» The problem: Stop at the line containing "background: #0ea5e9 ->": write out every line from the beginning of the entries up to and including it, minus the pictures.

» Material for this task:

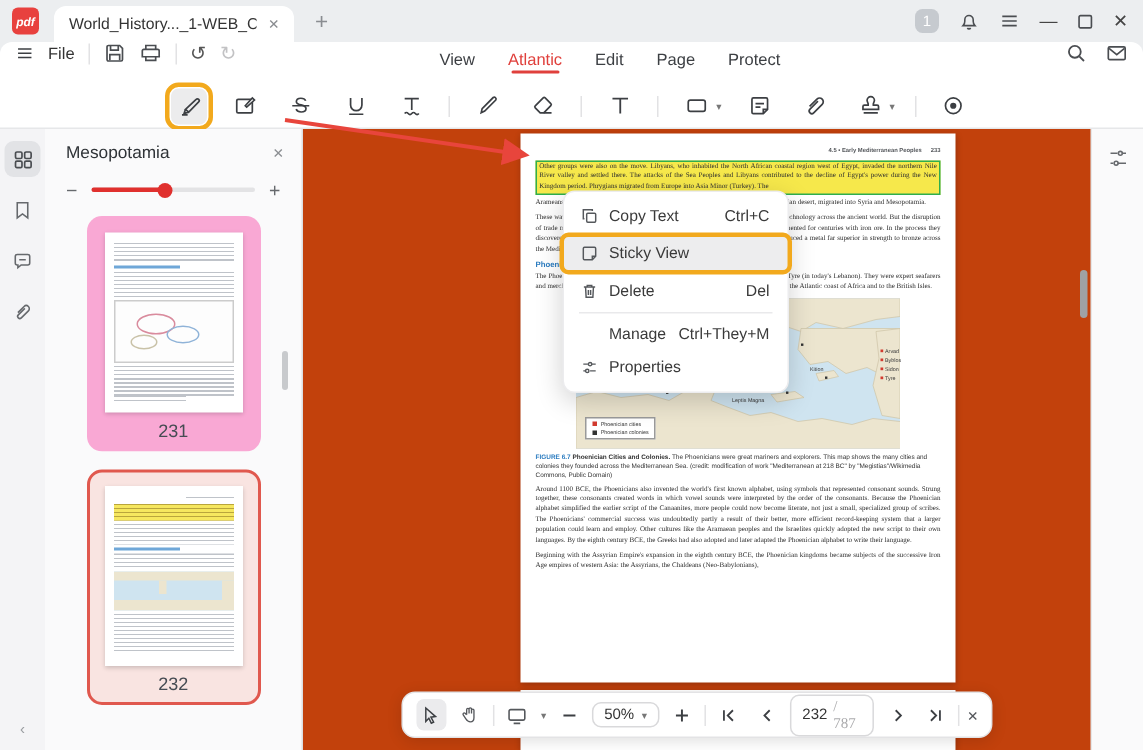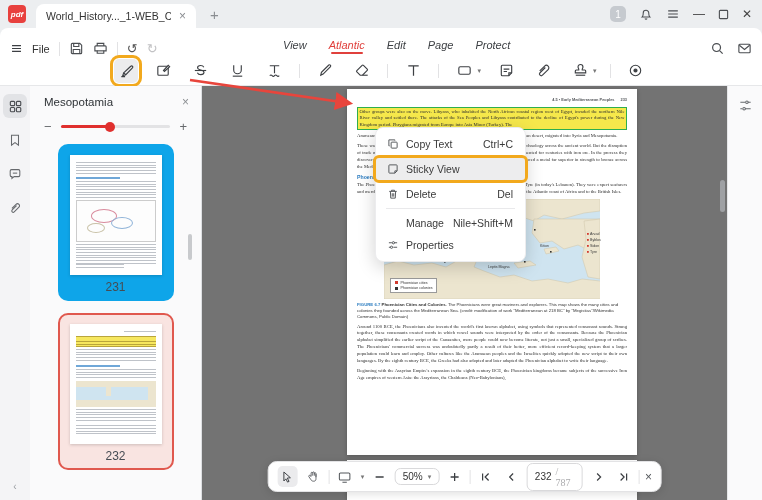"File" .menurow { align-items: flex-end -> flex-start }
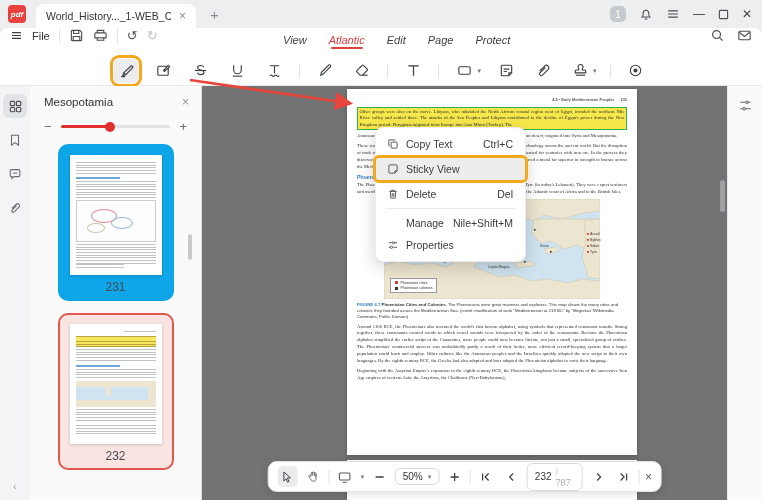"View" .ribbon-tabs { font-style: italic -> none; left: 283px -> 293px }
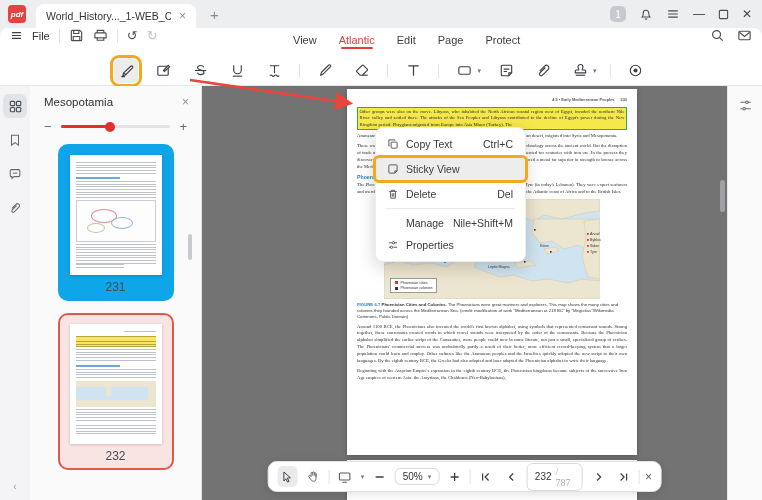"Nile+Shift+M" span.sc { text: Nile+Shift+M -> Ctrl+They+M }
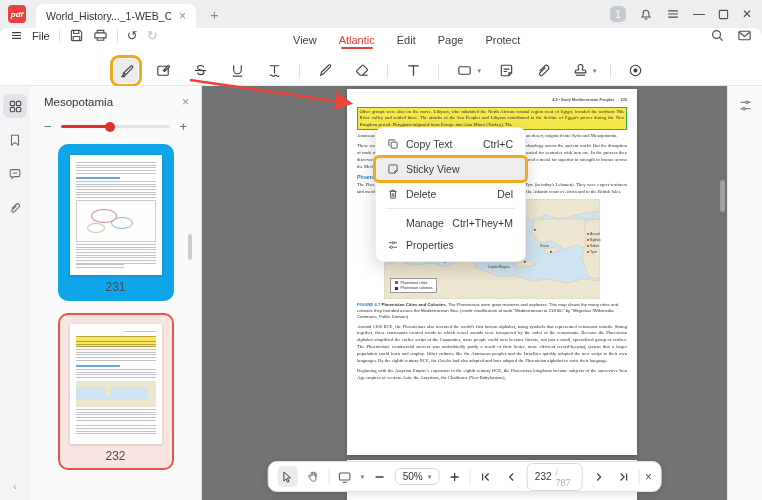"231" .thumb-card { background: #0ea5e9 -> #f9a8d4 }
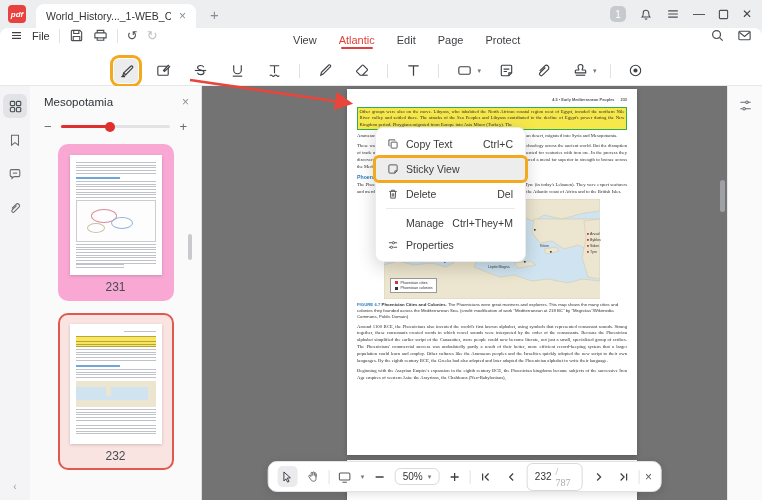"50%" .main { background: #737373 -> #c2410c }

» Result of this task:
"File" .menurow { align-items: flex-end -> flex-start }
"View" .ribbon-tabs { font-style: italic -> none; left: 283px -> 293px }
"Nile+Shift+M" span.sc { text: Nile+Shift+M -> Ctrl+They+M }
"231" .thumb-card { background: #0ea5e9 -> #f9a8d4 }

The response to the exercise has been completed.